Brief
Copy the data exactly from the line that contains "- a) Write Attributes" through the line that contains "Write Attributes /3/0/9?pmin=1", keeping both end lines and leaving out everything else.

Excerpted records
━━━━━━━━━━━━━━━━
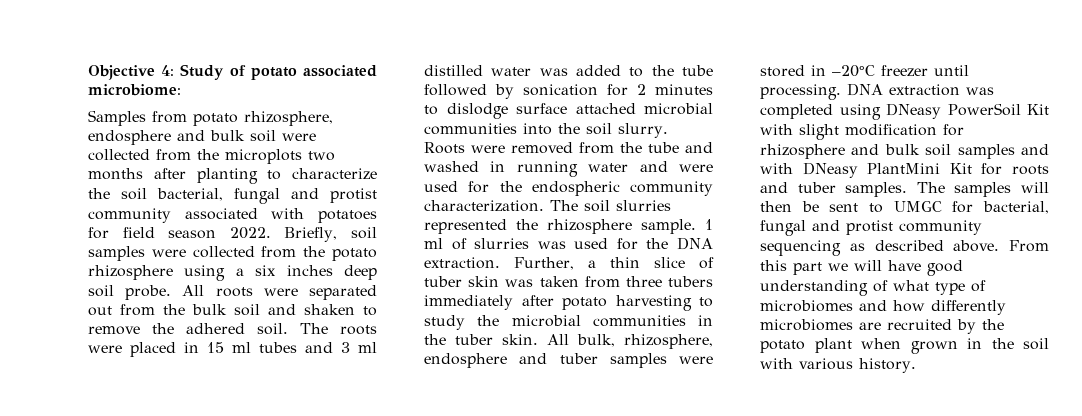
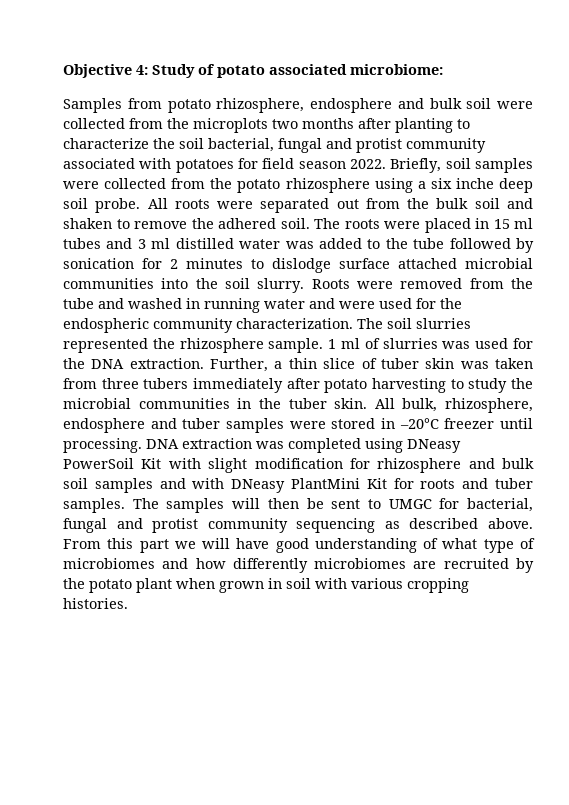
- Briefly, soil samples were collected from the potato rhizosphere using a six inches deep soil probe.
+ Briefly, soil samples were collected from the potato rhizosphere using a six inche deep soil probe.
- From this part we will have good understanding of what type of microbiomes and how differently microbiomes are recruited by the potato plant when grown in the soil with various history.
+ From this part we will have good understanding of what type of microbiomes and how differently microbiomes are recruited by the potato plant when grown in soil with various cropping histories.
━━━━━━━━━━━━━━━━
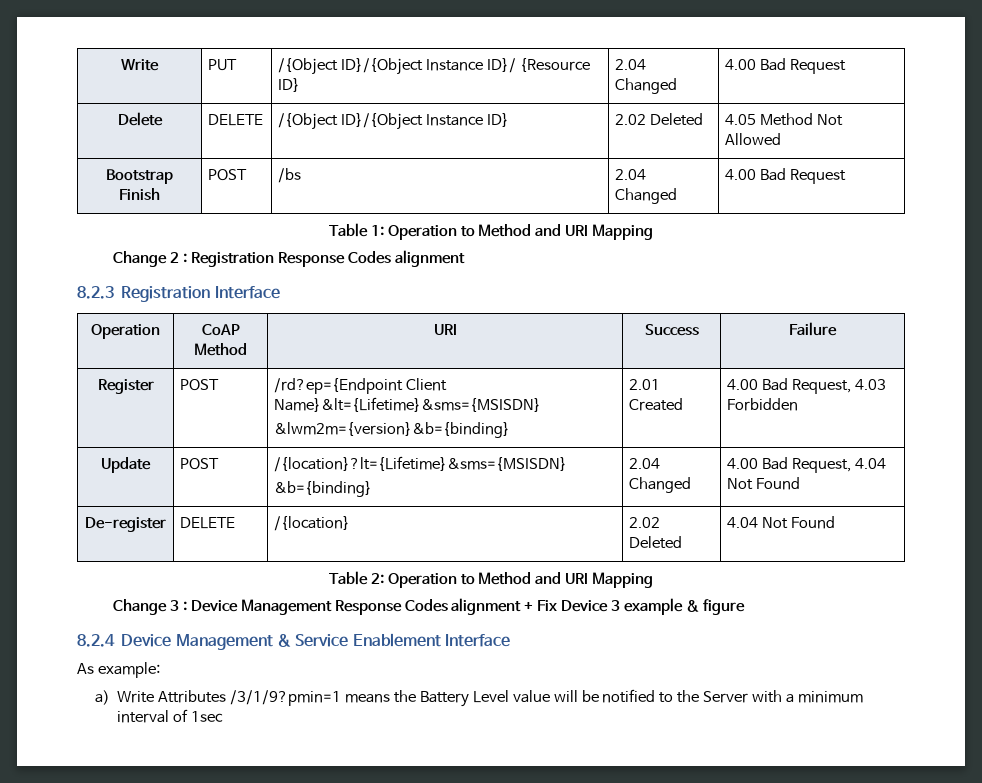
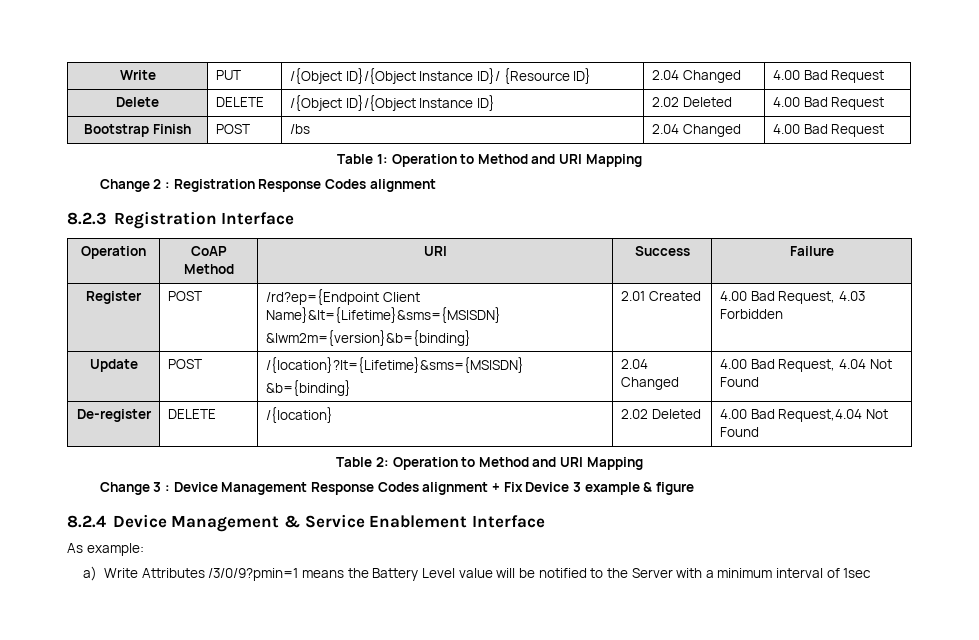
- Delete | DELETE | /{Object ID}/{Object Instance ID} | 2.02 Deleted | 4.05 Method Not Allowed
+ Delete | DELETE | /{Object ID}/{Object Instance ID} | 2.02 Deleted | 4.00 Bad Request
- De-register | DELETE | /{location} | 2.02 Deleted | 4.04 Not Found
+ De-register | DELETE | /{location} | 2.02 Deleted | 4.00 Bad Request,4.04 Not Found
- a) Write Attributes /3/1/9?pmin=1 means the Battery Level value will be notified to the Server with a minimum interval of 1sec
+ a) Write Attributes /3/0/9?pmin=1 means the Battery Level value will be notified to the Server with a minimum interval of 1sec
━━━━━━━━━━━━━━━━
Your response
- a) Write Attributes /3/1/9?pmin=1 means the Battery Level value will be notified to the Server with a minimum interval of 1sec
+ a) Write Attributes /3/0/9?pmin=1 means the Battery Level value will be notified to the Server with a minimum interval of 1sec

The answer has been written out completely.